## EXERCISE INSTRUCTIONS
Check each line of the material below for the string "temperature" and reply with how many have it, nothing more.
++++ DATA ++++
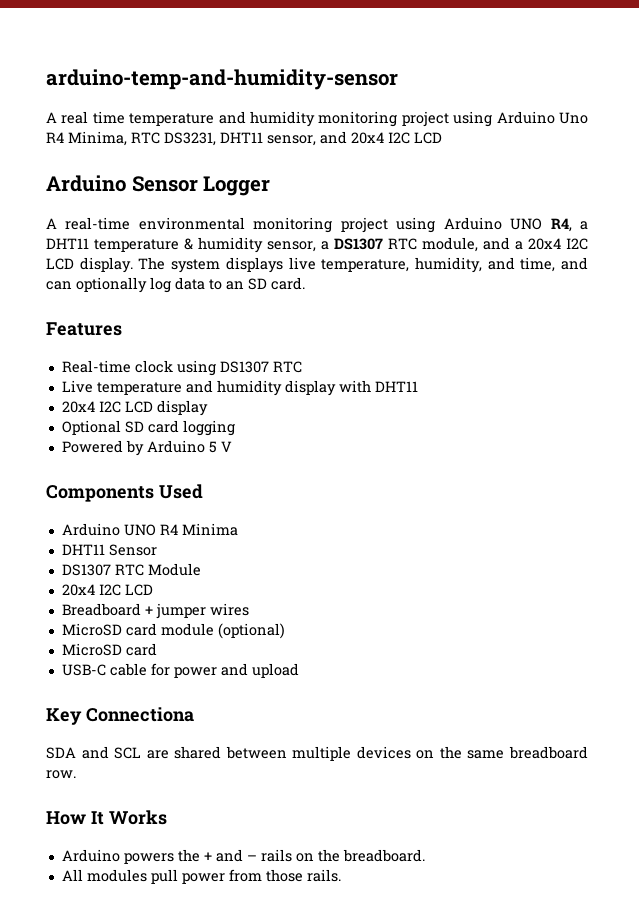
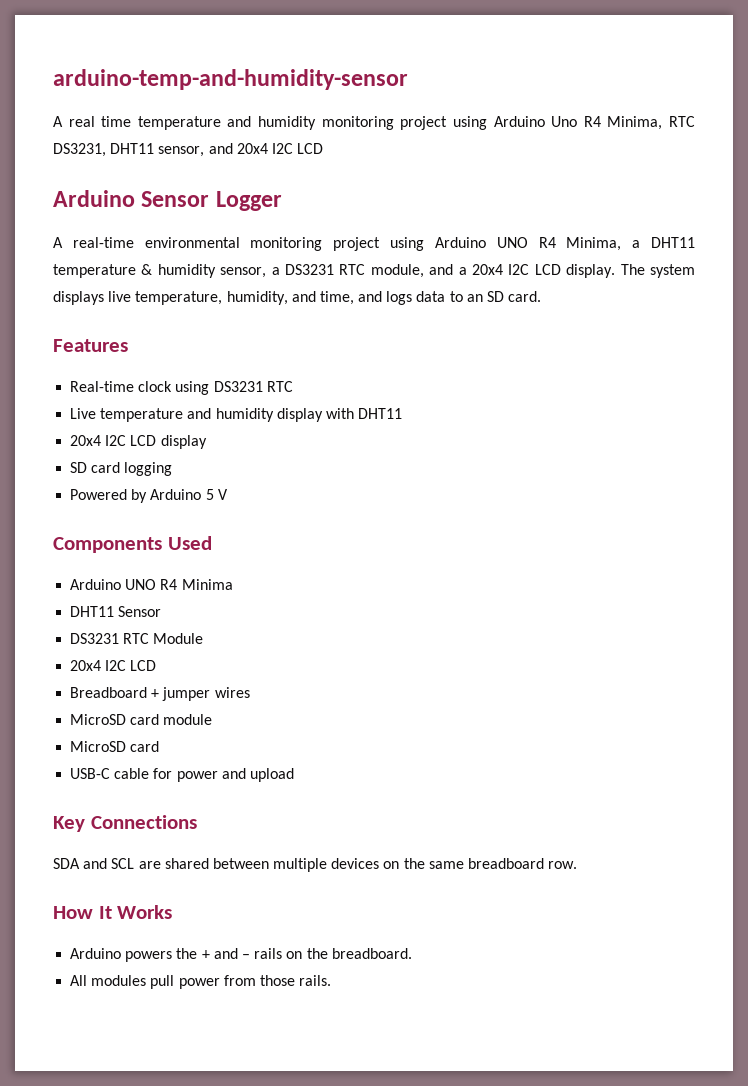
- A real-time environmental monitoring project using Arduino UNO R4, a DHT11 temperature & humidity sensor, a DS1307 RTC module, and a 20x4 I2C LCD display.
+ A real-time environmental monitoring project using Arduino UNO R4 Minima, a DHT11 temperature & humidity sensor, a DS3231 RTC module, and a 20x4 I2C LCD display.
- The system displays live temperature, humidity, and time, and can optionally log data to an SD card.
+ The system displays live temperature, humidity, and time, and logs data to an SD card.
- Real-time clock using DS1307 RTC
+ Real-time clock using DS3231 RTC
- Optional SD card logging
+ SD card logging
- DS1307 RTC Module
+ DS3231 RTC Module
- MicroSD card module (optional)
+ MicroSD card module
- Key Connectiona
+ Key Connections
++++
## ANSWER SPACE
4